Pasques 2008 : la neige est encore là, ma mère prétexte des vacances dans le sud pour passer me voir après des mois de fuite (c'est moi qui fuyait, pas ma mère!). Là, elle me propose de passer chez des amis avant de faire la route. Là, nous buvons le thé.... et j'avoue enfin être en train de me suicider à petit feu... Sous le nez de ceux et celles que j'aime !!!! C'est là, après des mois de luttes que je me rend compte que je me laisse mourir et que je suis en train de faire supporter ça à ceux et celles que j'aime le plus au monde ! Enfin, j'accepte d'aller à l'ICL où je serai immédiatement prise en charge au vue de l'avancement de la maladie.....

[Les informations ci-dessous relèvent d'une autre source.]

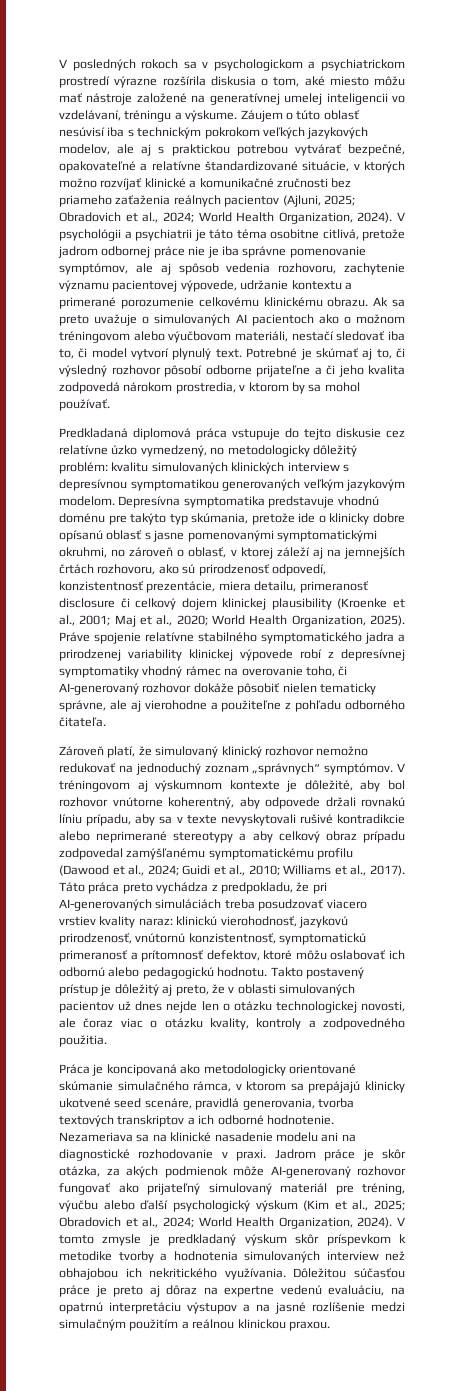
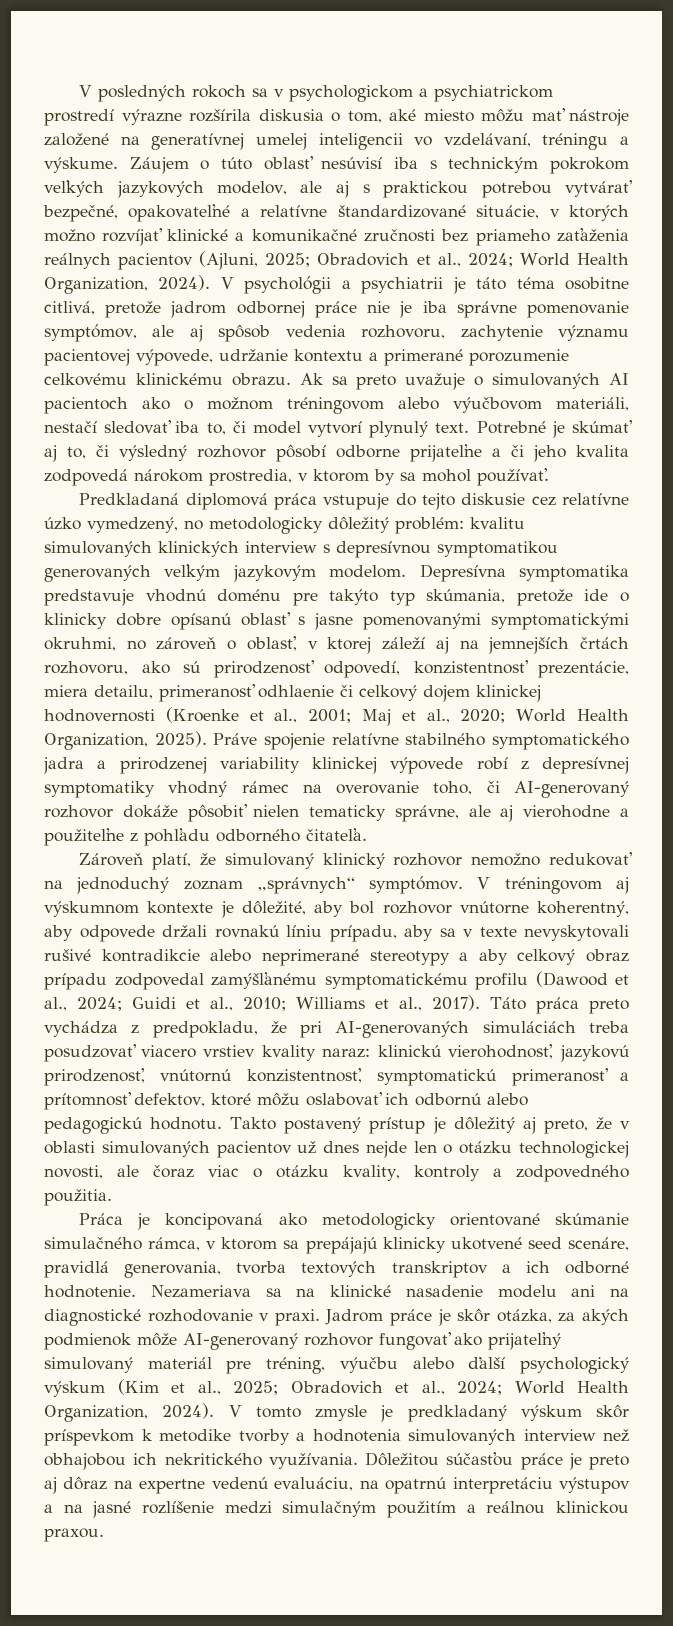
- Depresívna symptomatika predstavuje vhodnú doménu pre takýto typ skúmania, pretože ide o klinicky dobre opísanú oblasť s jasne pomenovanými symptomatickými okruhmi, no zároveň o oblasť, v ktorej záleží aj na jemnejších črtách rozhovoru, ako sú prirodzenosť odpovedí, konzistentnosť prezentácie, miera detailu, primeranosť disclosure či celkový dojem klinickej plausibility (Kroenke et al., 2001; Maj et al., 2020; World Health Organization, 2025).
+ Depresívna symptomatika predstavuje vhodnú doménu pre takýto typ skúmania, pretože ide o klinicky dobre opísanú oblasť s jasne pomenovanými symptomatickými okruhmi, no zároveň o oblasť, v ktorej záleží aj na jemnejších črtách rozhovoru, ako sú prirodzenosť odpovedí, konzistentnosť prezentácie, miera detailu, primeranosť odhlaenie či celkový dojem klinickej hodnovernosti (Kroenke et al., 2001; Maj et al., 2020; World Health Organization, 2025).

avril-novembre 2008 : je suis mes cycles de chimio et plus j'accepte le traitement et moins il est pénible. Plus je suis en accord avec ce que je vis (même si c'est dur, j'avais choisi de vivre, donc de me soigner ! La chimio n'était plus une obligation, mais un choix de VIE). Je commence à pratiquer grâce à ma mère la relaxation, le yoga nidra, la visualisation, etc. Elle me pousse alors à user de médecines alternatives (homéopathie, phytothérapie, aromathérapie, changement d'alimentation,etc) en même temps que l'allopathie lourde. A la fin des cycles de chimio (une chimio en J1, une en j8 puis pose d'une semaine et on recommence 8 fois)

Aujourd'hui, pourtant, point de vue santé, je vais bien mais ces images, les images de mon parcours resurgissent et me hante. Cette épée de Damoclès que nous avons tous autant que nous sommes au dessus de la tête : la mort.

Mais, je ne pense pas que la mort soit le "problème". C'est surtout la douleur, la peur et l'angoisse de la mort qui sont problématiques. Et le pire dans tout ça, c'est que ce n'est pas ma mort qui m'angoisse mais celle de ceux que j'aime le plus au monde.